Structured diff data
- - -

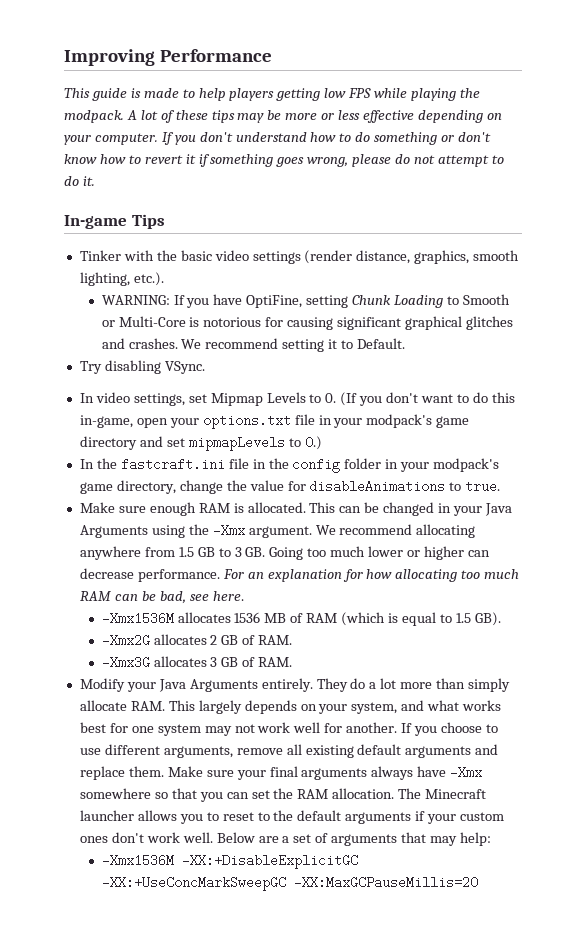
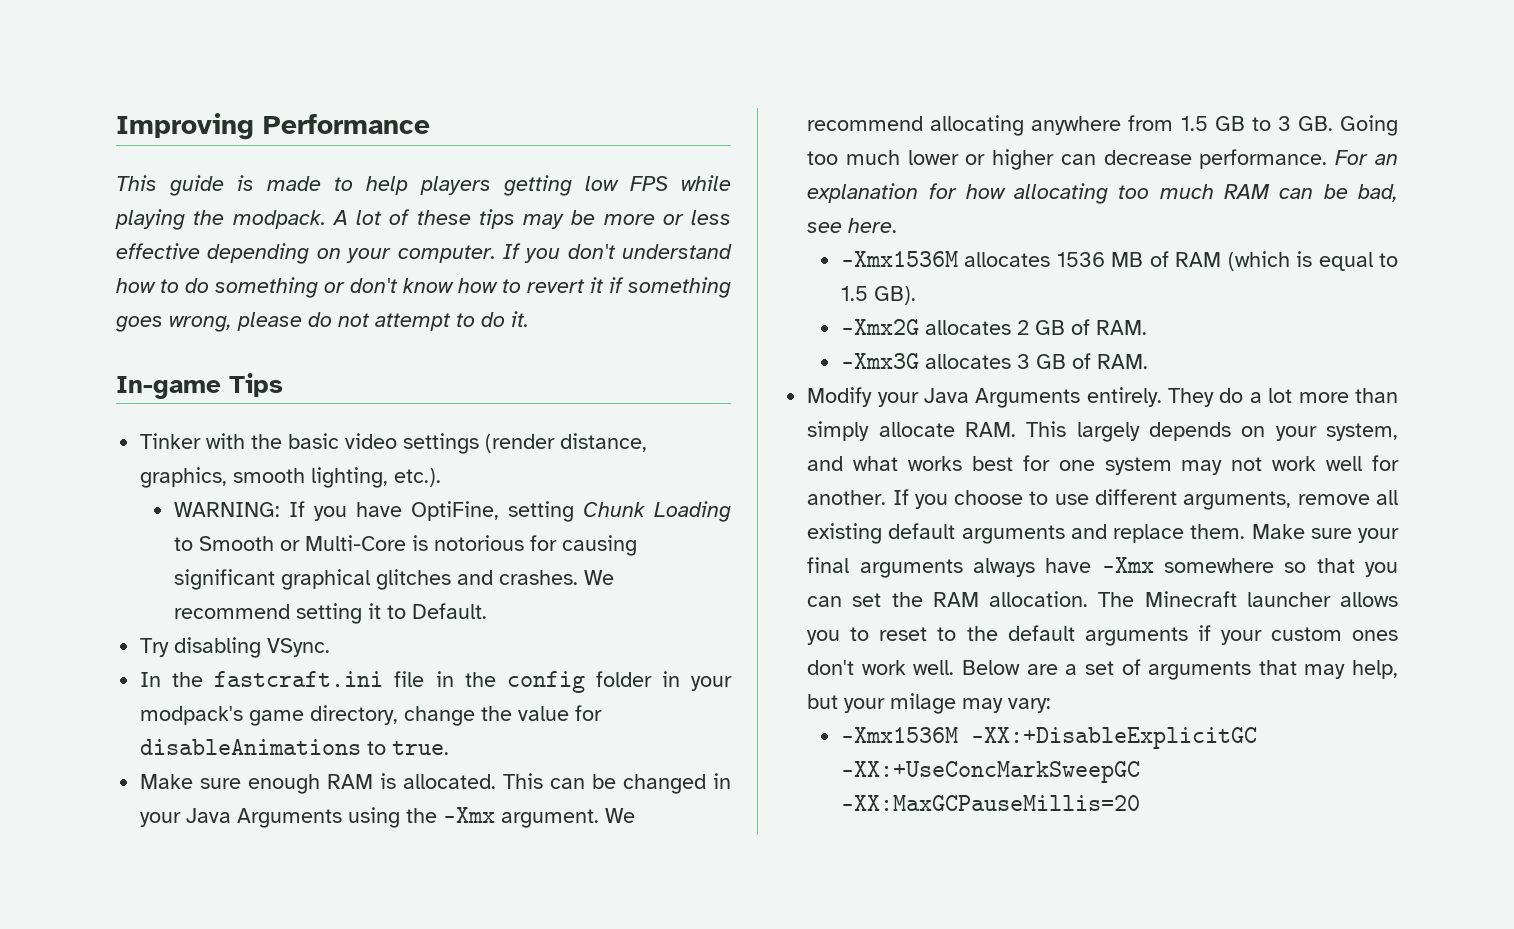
[79,392,515,406] [79,414,470,429] [79,436,322,451] // In video settings, set Mipmap Levels to 0. (If you don't want to do this in-game, open your options.txt file in your modpack's game directory and set mipmapLevels to 0.) -> (331, 647) none
[459,832,491,846] help: -> [1352,660,1398,679] [807,693,1052,714] help, but your milage may vary:

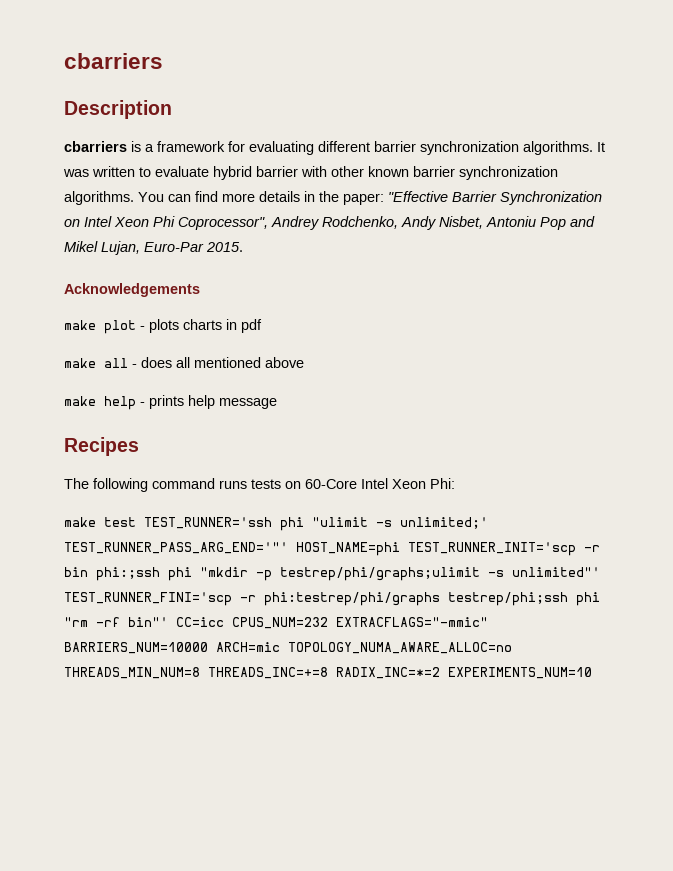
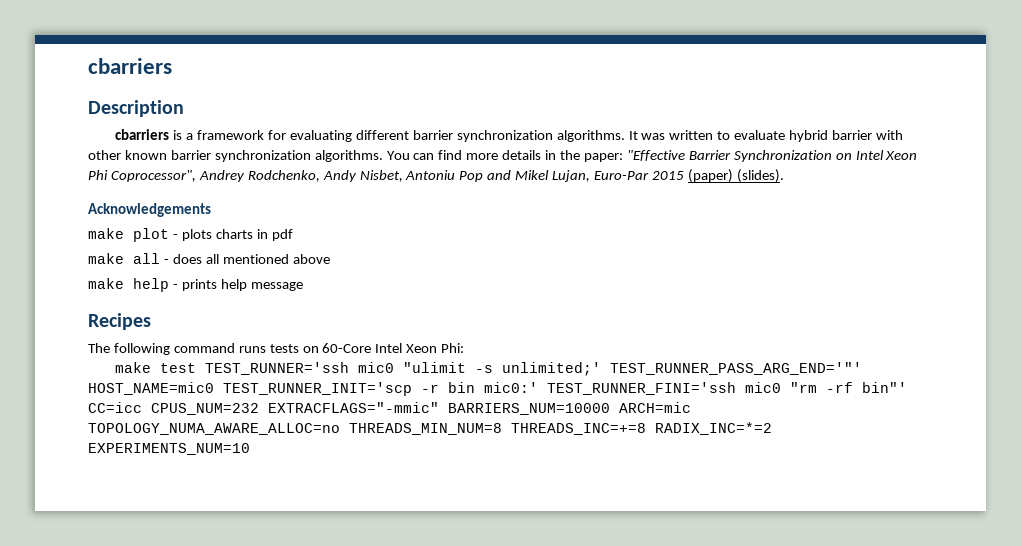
[206,242,243,252] 2015. -> [651,169,784,183] 2015 (paper) (slides).
[280,517,304,531] phi -> [358,362,395,373] mic0
[296,542,400,556] HOST_NAME=phi -> [88,382,214,395] HOST_NAME=mic0
[96,567,600,581] [64,592,600,606] phi:;ssh phi "mkdir -p testrep/phi/graphs;ulimit -s unlimited"' TEST_RUNNER_FINI='scp -r phi:testrep/phi/graphs testrep/phi;ssh phi -> [484,382,781,395] mic0:' TEST_RUNNER_FINI='ssh mic0

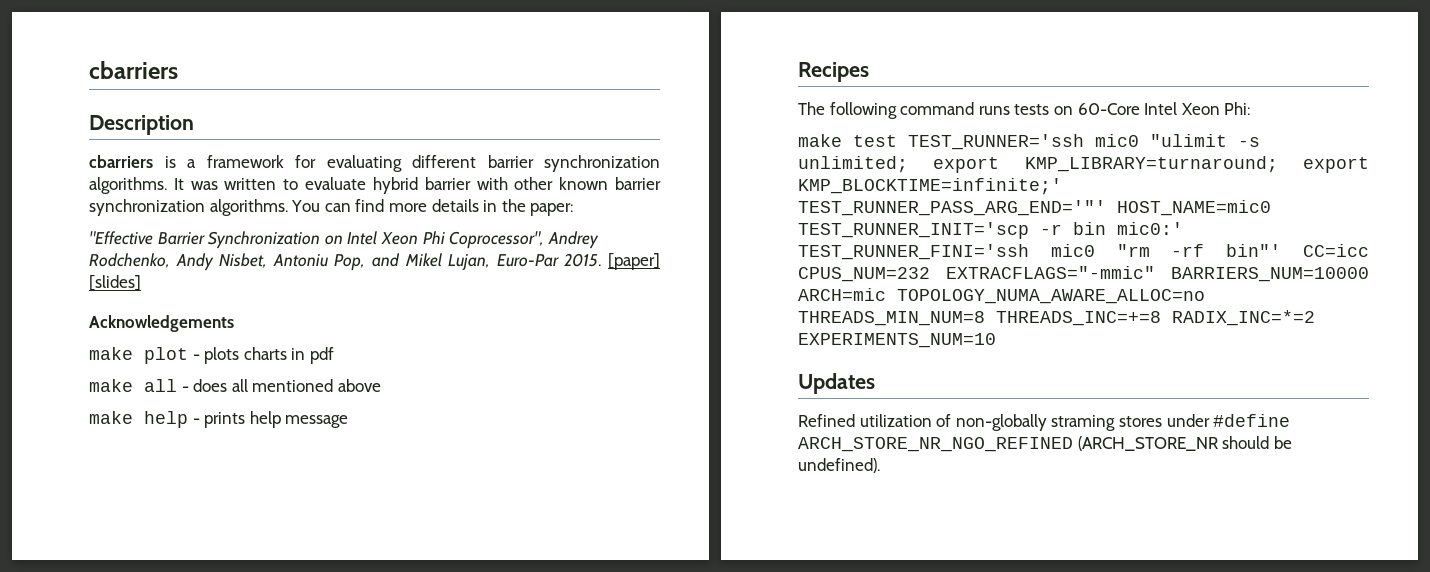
(623, 157) none -> (574, 209) //
[459,171,484,182] Pop -> [334,254,366,271] Pop,
[651,169,784,183] 2015 (paper) (slides). -> [564,253,661,270] [89,275,141,291] 2015. [paper] [slides]
[502,362,602,376] unlimited;' -> [798,156,1369,173] [798,178,1062,195] unlimited; export KMP_LIBRARY=turnaround; export KMP_BLOCKTIME=infinite;'
(250, 449) none -> [798,373,875,394] [798,414,1291,431] [798,436,1292,452] [798,458,880,473] // Updates // Refined utilization of non-globally straming stores under #define ARCH_STORE_NR_NGO_REFINED (ARCH_STORE_NR should be undefined).

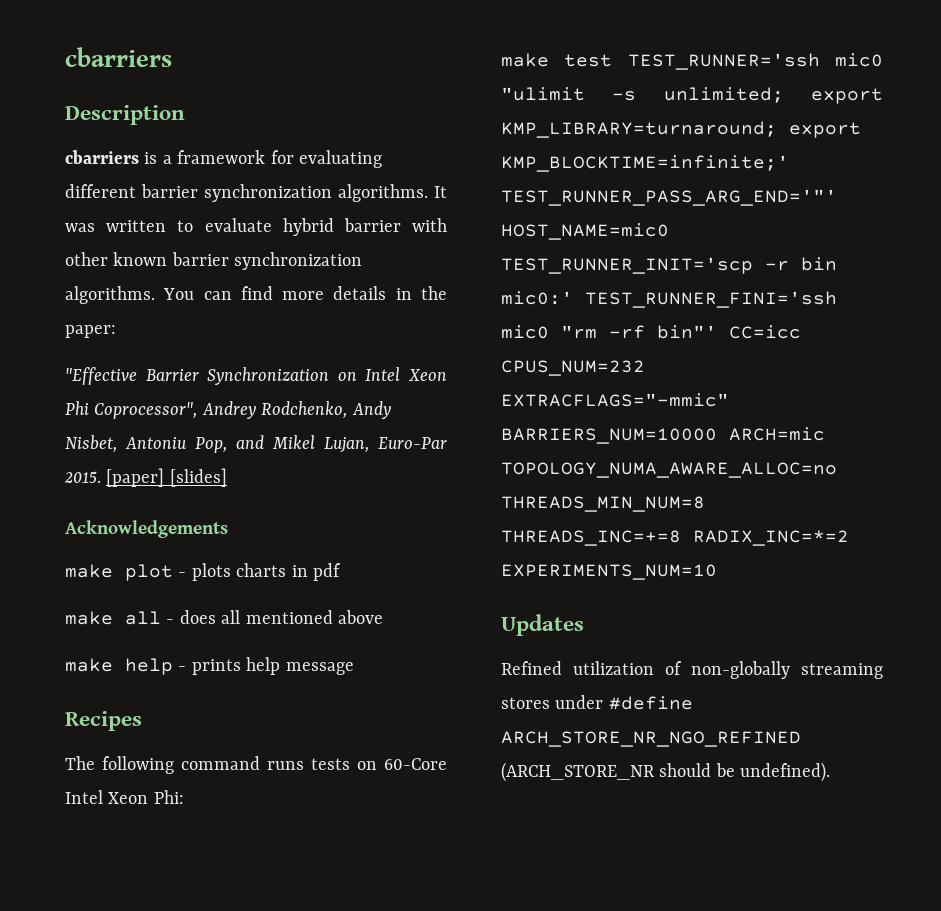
[1051,415,1116,431] straming -> [801,663,883,679] streaming

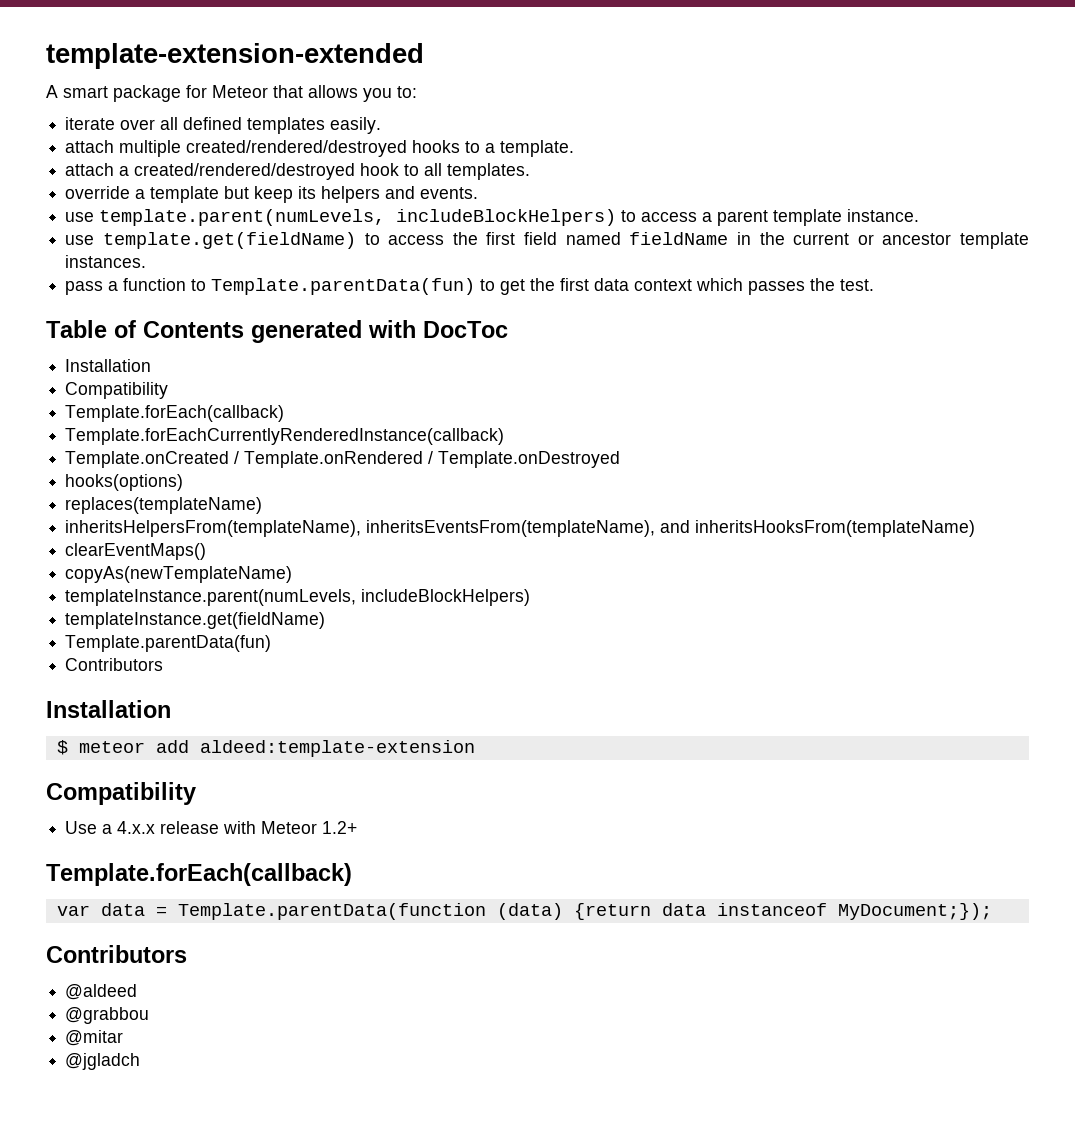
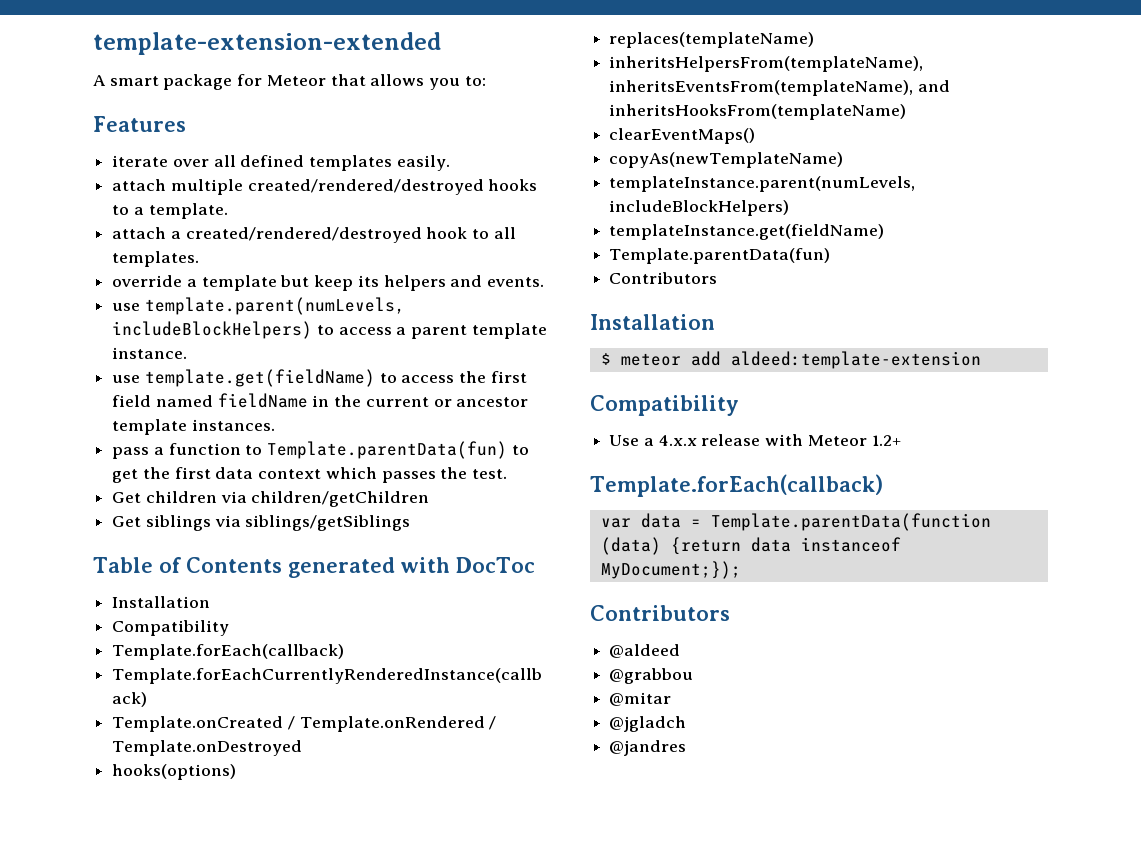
(417, 92) none -> [93,116,186,132] // Features
(875, 285) none -> [112,491,430,507] [112,515,411,531] // Get children via children/getChildren // Get siblings via siblings/getSiblings
(141, 1061) none -> [609,740,687,756] // @jandres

- - -

Starting at the line above with "[502,362,602,376] unlimited;' ->", output every line exactly up to and including the line with "(417, 92) none", but none of the pictures.

#### Reply to the task:
[502,362,602,376] unlimited;' -> [798,156,1369,173] [798,178,1062,195] unlimited; export KMP_LIBRARY=turnaround; export KMP_BLOCKTIME=infinite;'
(250, 449) none -> [798,373,875,394] [798,414,1291,431] [798,436,1292,452] [798,458,880,473] // Updates // Refined utilization of non-globally straming stores under #define ARCH_STORE_NR_NGO_REFINED (ARCH_STORE_NR should be undefined).

[1051,415,1116,431] straming -> [801,663,883,679] streaming

(417, 92) none -> [93,116,186,132] // Features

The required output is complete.